Oct. 28, 2022
It was a typical late September Friday afternoon on USF’s Tampa campus — warm and sunny, with most students and faculty members wrapping up their final classes in anticipation of the weekend ahead. But inside one room in the Interdisciplinary Sciences Building, a group of students, professors and USF supporters were being transported far from campus, back to ancient Athens, Sicily and Malta.
Transported is the most appropriate word because these were not simply fast friends sharing stories and photos of study abroad adventures over coffee and cookies. There were 3-D models and virtual reality demonstrations that truly made the historic sites come to life for everyone lucky enough to attend.
“It was an irreplaceable experience,” said Will Chastain of his visit to Athens as part of a student group during Spring Break 2021. Born and raised in Florida, the trip represented his first time on a plane, first time being outside the U.S. and first time being in snow. “In just one or two moments being there, I learned more about the place, and about myself, than I did in three years studying from textbooks.”
Chastain and the other students were sharing their study-abroad experiences through the College of Arts and Sciences’ Ancient Studies Center (ASC) and Institute for Digital Exploration (IDEx) with a small group of donors who helped make the trips possible. The last student to present was Stephan Hassan, who was part of two international teams performing excavations and archeological mapping of sites in Sicily and Greece. His remarks were particularly timely as he was leaving the following week to spend nine months in Sicily through a Fulbright Award he won.

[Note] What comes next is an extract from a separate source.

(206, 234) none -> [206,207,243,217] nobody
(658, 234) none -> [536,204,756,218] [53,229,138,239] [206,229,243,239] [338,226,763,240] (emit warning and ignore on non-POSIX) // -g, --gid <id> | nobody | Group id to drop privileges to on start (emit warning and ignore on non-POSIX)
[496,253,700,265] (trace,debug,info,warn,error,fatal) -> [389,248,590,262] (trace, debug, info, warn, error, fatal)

“None of this would have been possible without the support of USF faculty and the generous supporters of me and my work,” Hassan said.
Those words nearly brought a tear to the eye of Liana Fox, who along with her husband, Bob, fund the Accardi and Ferlita Family Scholarships that Hassan had been awarded. Liana, who earned her USF degrees in 1980 and 1998, studied abroad in Florence as an undergraduate and knows the power of experiencing another culture firsthand.

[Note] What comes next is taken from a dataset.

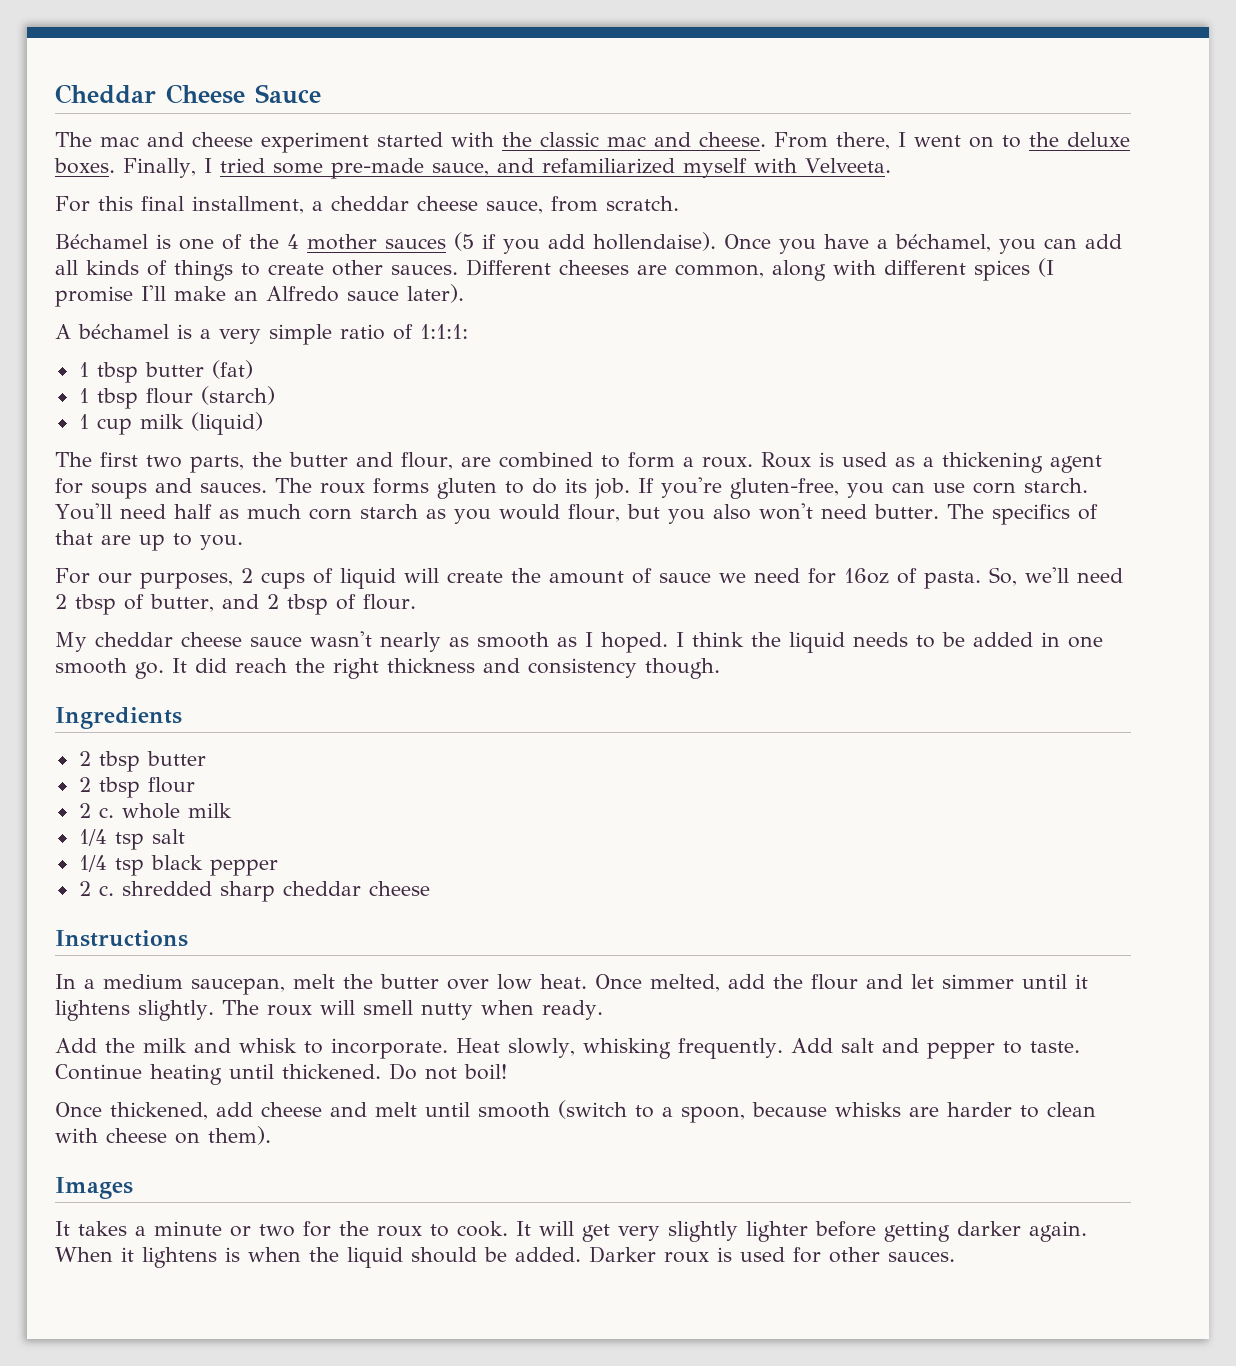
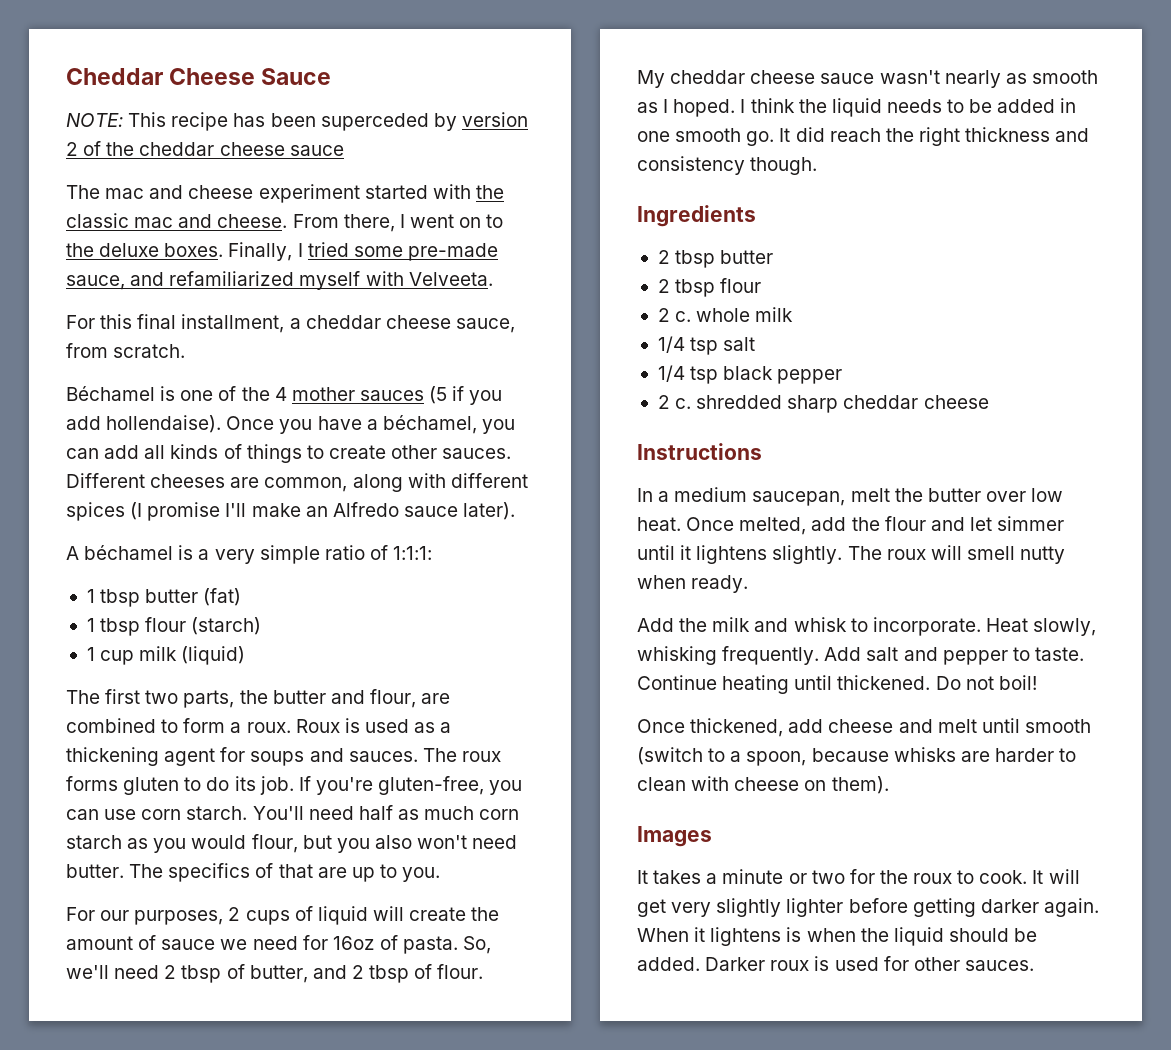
(321, 94) none -> [66,112,528,131] [66,141,344,156] // NOTE: This recipe has been superceded by version 2 of the cheddar cheese sauce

“I am so jealous with a capital J. What I loved the most was how each student took their own particular interest from the same trips and found something entirely relevant to who they are as people even beyond their studies,” Liana said, her hand over her heart and her eyes filling with tears.
Michelle Turman knows those emotions and study abroad experiences well. A USF alumna who studied in Paris while pursuing her master’s degree (after also studying abroad in Florence while an undergraduate at Florida State University), Turman funds a USF scholarship that bears her family name.
“Even playing a small role in their journeys and expanding their educational experiences and horizons to European culture is so special. There is nothing like it to be there and live it. It is amazing and refreshing to see it through their eyes,” said Turman, a former art museum director who is also the founder and CEO of Catalyst Consulting Services, which specializes in executive searches, organizational management and fundraising.
Bill Murray, the Mary and Gus Stathis Professor of Greek History, has been at USF for 40 years. He has seen how all gifts to the program, large and small, enable students to see parts of the world that would not have been accessible otherwise.
“When you’re 70 years old like I am and can still get excited by the experiences these students have had, that says a lot about this place and about the incredibly generous supporters we have,” Murray said.
Kaitlyn Kingsland, a doctoral student and trained archaeologist, participated in her first excavation outside the U.S. during a trip to Malta. She beamed sharing how much richer and more accurate the 3-D models are than the traditional way of using hand drawings to document a catacomb that dates to the mid-1600s, and then being able to take those models and quickly turn them into virtual reality walkthroughs of the site. But there was also a less than pleasant surprise on her trip.
“The spiders were the most aggressive I have ever seen,” Kingsland said. “They tried to walk off with our equipment.”
Luckily, no spiders were seen during the meeting with donors and faculty.